Na visão do especialista, a ótica adotada pelo Estado, de querer que o doador se dirija até os bancos de sangue — que, no Rio Grande do Sul, estão distantes de algumas cidades onde a unidade móvel costumava passar — é uma inversão de valores:
— Querer que o doador se desloque de graça até um banco de sangue para praticar um ato altruísta? O Estado tem é que buscar soluções, ir atrás do doador, não ficar esperando pela população. Isso é uma perda para toda a sociedade, pessoas morrem diariamente nas emergências do país por falta de sangue nos estoques.
"Mudança pode afetar todo o Estado"
A hematologista Kátia Zanotelli Fassina, responsável pelo banco de sangue do Hospital Conceição (HC), na Capital, acredita que a retirada da unidade móvel prejudicará os estoques dos bancos do Estado, principalmente, em períodos de maior demanda, como datas festivas, quando ocorrem mais acidentes, por exemplo. Mesmo que o banco de sangue do HC não receba bolsas do Hemorgs, Kátia explica que há um acordo de cooperação entre as entidades do RS.
— A unidade móvel coleta no Interior, trata no Hemorgs e devolve para essas cidades usarem nos hospitais. Se faltar sangue nesses locais, pelo acordo, as entidades entram em contato para pedir do Hemorgs ou dos bancos de outros hospitais, como o Conceição — explica a hematologista.
Ela acredita que, com os estoques baixando pela saída de unidade móvel, o sistema todo pode ser prejudicado. Segundo Kátia, o banco de sangue do Conceição não foi informado oficialmente da medida tomada pela SES-RS.
Associação vai buscar auxílio no MP
Quem trabalha voluntariamente organizando eventos de doação de sangue está decepcionado com a decisão do governo estadual. Os membros da Associação Sapucaiense de Apoio aos Doadores de Sangue (ASADS) receberam a notícia depois de terem encaminhado um pedido de visita da unidade móvel.
— Costumamos ter duas datas por ano, além dos comboios que fazemos mensalmente para levar doadores até Porto Alegre.

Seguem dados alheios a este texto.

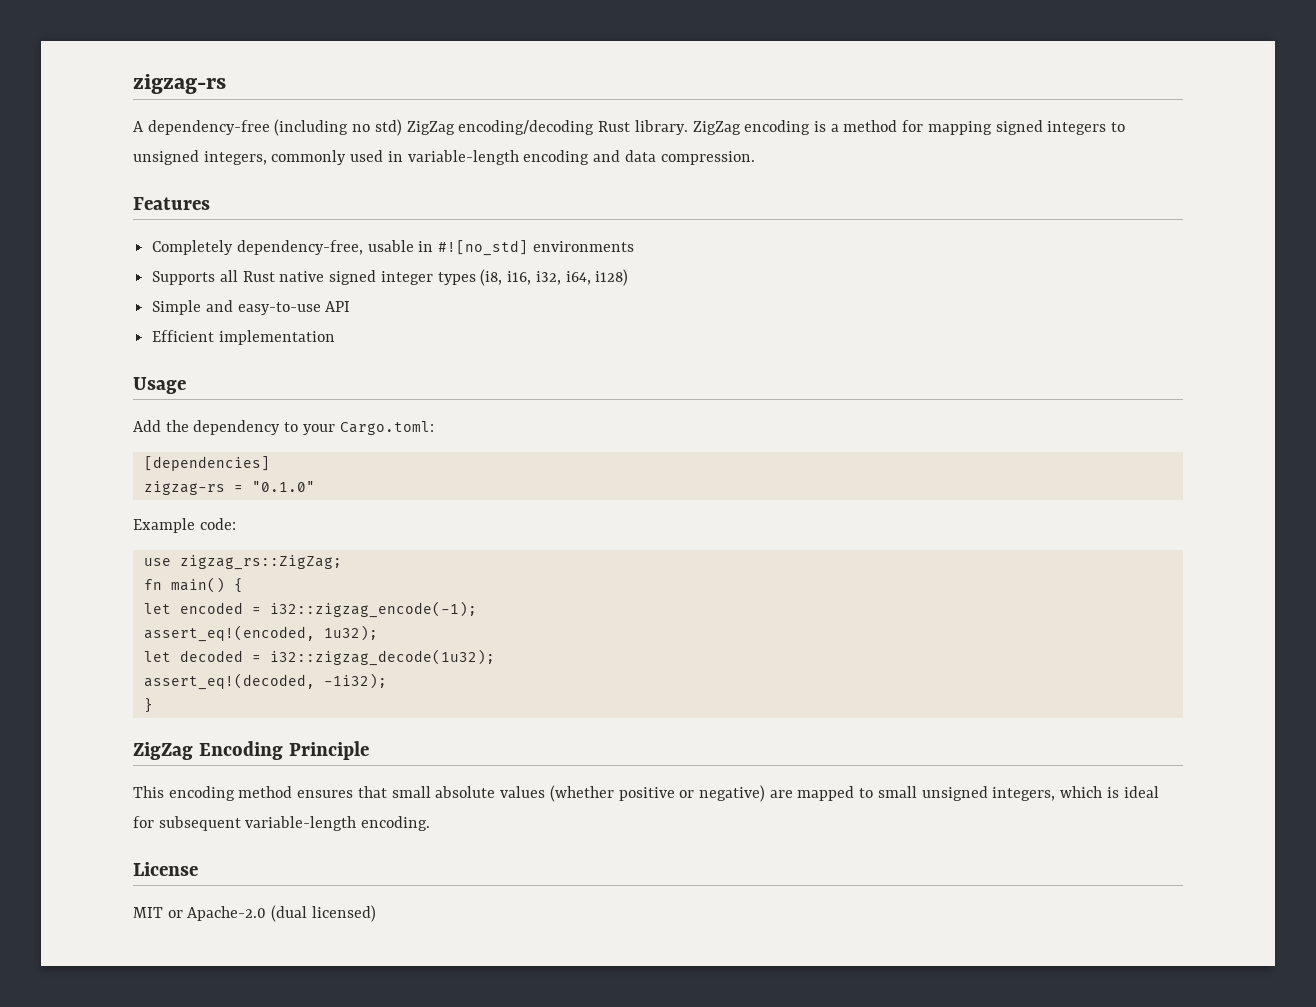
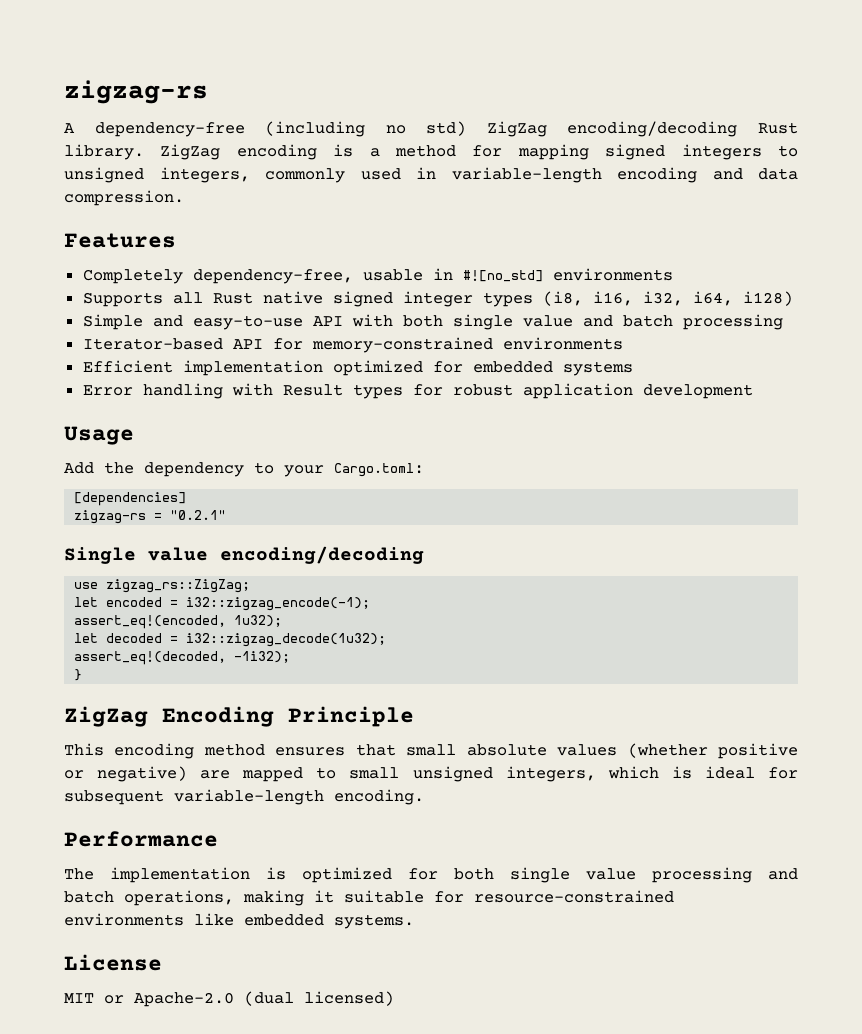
- Simple and easy-to-use API
- Efficient implementation
+ Simple and easy-to-use API with both single value and batch processing
+ Iterator-based API for memory-constrained environments
+ Efficient implementation optimized for embedded systems
+ Error handling with Result types for robust application development
- zigzag-rs = "0.1.0"
- Example code:
+ zigzag-rs = "0.2.1"
+ Single value encoding/decoding
- fn main() {
+ Performance
+ The implementation is optimized for both single value processing and batch operations, making it suitable for resource-constrained environments like embedded systems.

Mas com a unidade móvel é possível reunir quase 200 pessoas para doar. Agora, todo essa sangue que seria doado será perdido. Estamos muito preocupados com o que vai acontecer — diz o presidente da associação de Sapucaia do Sul, Osvaldo Faleiro.
Segundo a direção da entidade formada por voluntários, documentos estão sendo reunidos para que uma ação civil pública seja aberta junto ao Ministério Público. A SES-RS diz que, apesar da interrupção dos agendamentos de visita da unidade móvel, o Hemorgs mantém seu apoio às associações de doadores, inclusive com palestras, e realiza o transporte destes até a sede para coleta de sangue.